There’s real noise ahead of the tournament: polarized debate over stadium locations, geopolitical tensions and fluctuating ticket prices that lock out everyday fans. Yet beneath the digital frenzy, sports marketers are navigating the unprecedented challenges tied to FIFA’s new three-nation hosting format: 

  • Brands are segmenting hard. Domestic bandwagon soccer fans represent a real growth lever for a variety of brands, while hardcore international audiences require an entirely different language.

  • With 16 host cities—and a very heterogenous “home section”—generic patriotism isn’t holding tight for positioning. Activation must be highly localized, while messaging must be cross-regionally aware.

  • Gen Z is quickly changing how and where the beautiful game itself is consumed, moving toward short-form content and digital channels that don’t always call on the pub or big-screen TV.

But the most interesting pre-tournament story of the summer isn’t happening in the stands—it’s on the kit.

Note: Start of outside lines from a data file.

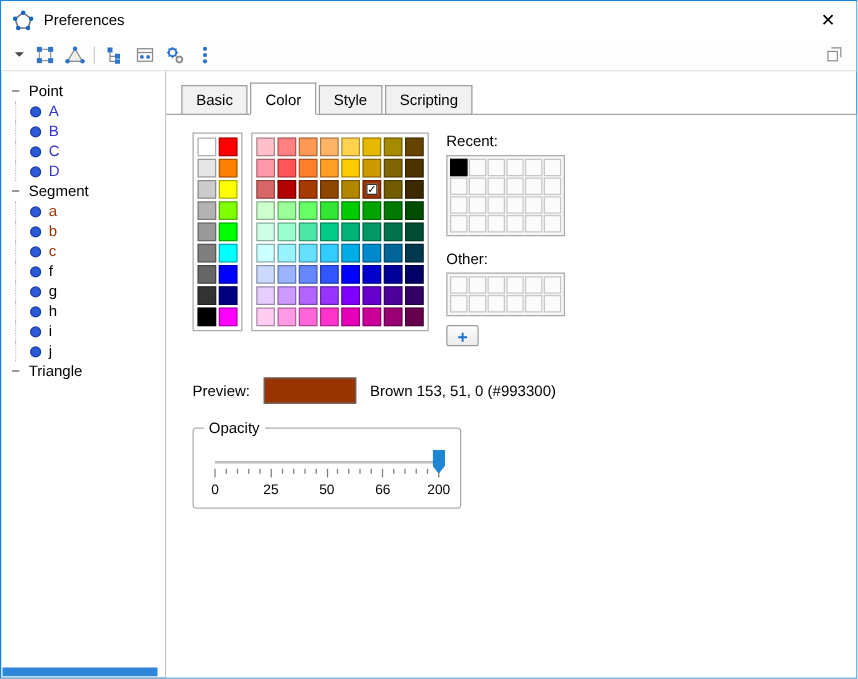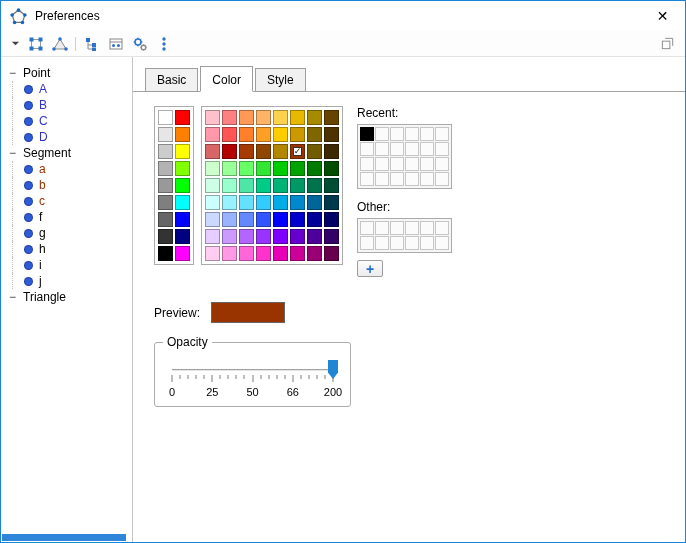--- a/index.html
+++ b/index.html
@@ -55,21 +55,21 @@
   .mini-cell { width: 14px; height: 14px; border: 1px solid #C6C6C6; background: #FBFBFB; }
   .mini-cell.filled { border-color: rgba(0,0,0,.45); }
   .add-btn { margin-top: 7px; width: 26px; height: 17px; border: 1px solid #9C9C9C; border-radius: 2px; background: linear-gradient(#FCFCFC, #ECECEC); color: #1E6FD0; font-size: 14px; font-weight: bold; line-height: 12px; display: flex; align-items: center; justify-content: center; }
 
   
   .preview-row { display: flex; align-items: center; margin-top: 25px; }
   .preview-label { margin-right: 11px; }
   .preview-swatch { width: 74px; height: 21px; border: 1px solid #666; margin-right: 11px; }
 
   
-  .opacity-group { margin-top: 19px; width: 197px; border: 1px solid #ADADAD; border-radius: 3px; position: relative; padding: 15px 12px 4px; background: #fff; }
+  .opacity-group { margin-top: 19px; width: 215px; border: 1px solid #ADADAD; border-radius: 3px; position: relative; padding: 15px 12px 4px; background: #fff; }
   .group-legend { position: absolute; top: -8px; left: 8px; background: #fff; padding: 0 4px; }
   .slider { position: relative; height: 44px; margin: 0 5px; }
   .slider-track { position: absolute; top: 11px; left: 0; right: 0; height: 2px; background: #A2A2A2; border-bottom: 1px solid #E4E4E4; }
   .slider-thumb { position: absolute; top: 2px; width: 10px; height: 19px; background: #1E86D2; transform: translateX(-50%); clip-path: polygon(0 0, 100% 0, 100% 66%, 50% 100%, 0 66%); }
   .ticks { position: absolute; top: 17px; left: 0; right: 0; height: 9px; }
   .tick { position: absolute; top: 0; width: 1px; background: #7E7E7E; transform: translateX(-50%); }
   .tick.minor { height: 4px; }
   .tick.major { height: 7px; }
   .slider-labels { position: absolute; top: 28px; left: 0; right: 0; height: 13px; font-size: 11px; }
   .slider-labels span { position: absolute; transform: translateX(-50%); }
@@ -246,20 +246,21 @@
           </div>
         </div>
       <div class="tree-hscroll"></div>
     </div>
 
     <div class="content-panel">
       <div class="tabs">
         <div class="tab">Basic</div>
         <div class="tab active">Color</div>
         <div class="tab">Style</div>
+        <div class="tab">Scripting</div>
       </div>
 
       <div class="tab-content">
 
         <div class="picker-row">
           <div class="swatch-panel quick-grid" id="quick-grid">
               <div class="cell" style="background: rgb(255, 255, 255);"></div>
               <div class="cell" style="background: rgb(255, 0, 0);"></div>
               <div class="cell" style="background: rgb(230, 230, 230);"></div>
               <div class="cell" style="background: rgb(255, 127, 0);"></div>
@@ -397,20 +398,21 @@
                 <div class="mini-cell"></div>
                 <div class="mini-cell"></div>
               </div>
             <div class="add-btn">+</div>
           </div>
         </div>
 
         <div class="preview-row">
           <span class="preview-label">Preview:</span>
           <div class="preview-swatch" id="preview-swatch" style="background: rgb(153, 51, 0);"></div>
+          <span>Brown 153, 51, 0 (#993300)</span>
         </div>
 
         <div class="opacity-group">
           <span class="group-legend">Opacity</span>
           <div class="slider">
             <div class="slider-track"></div>
             <div class="ticks" id="opacity-ticks">
                 <div class="tick major" style="left: 0%;"></div>
                 <div class="tick minor" style="left: 5%;"></div>
                 <div class="tick minor" style="left: 10%;"></div>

There is no bigger brand lever for football federations than the iteration of their actual on-field jerseys. Design teams work years in advance while federations drop their new World Cup kits in the months leading up to the tournament to build pride and generate hype across fan networks. 

In 2022, the American kit, along with the U.S. team’s World Cup performance, was forgettable. Fans bemoaned the “templatized” kits that many federations sported. These blueprinted jerseys minimized the flair, unique visual IDs and patriotic pride that the World Cup is known to evoke. And it’s not just fans—U.S. captain Tyler Adams said he didn’t quite feel that the ’22 jersey “represented the country as we’d like.” 

This year, Team USA partnered with Nike to ensure this did not happen again. 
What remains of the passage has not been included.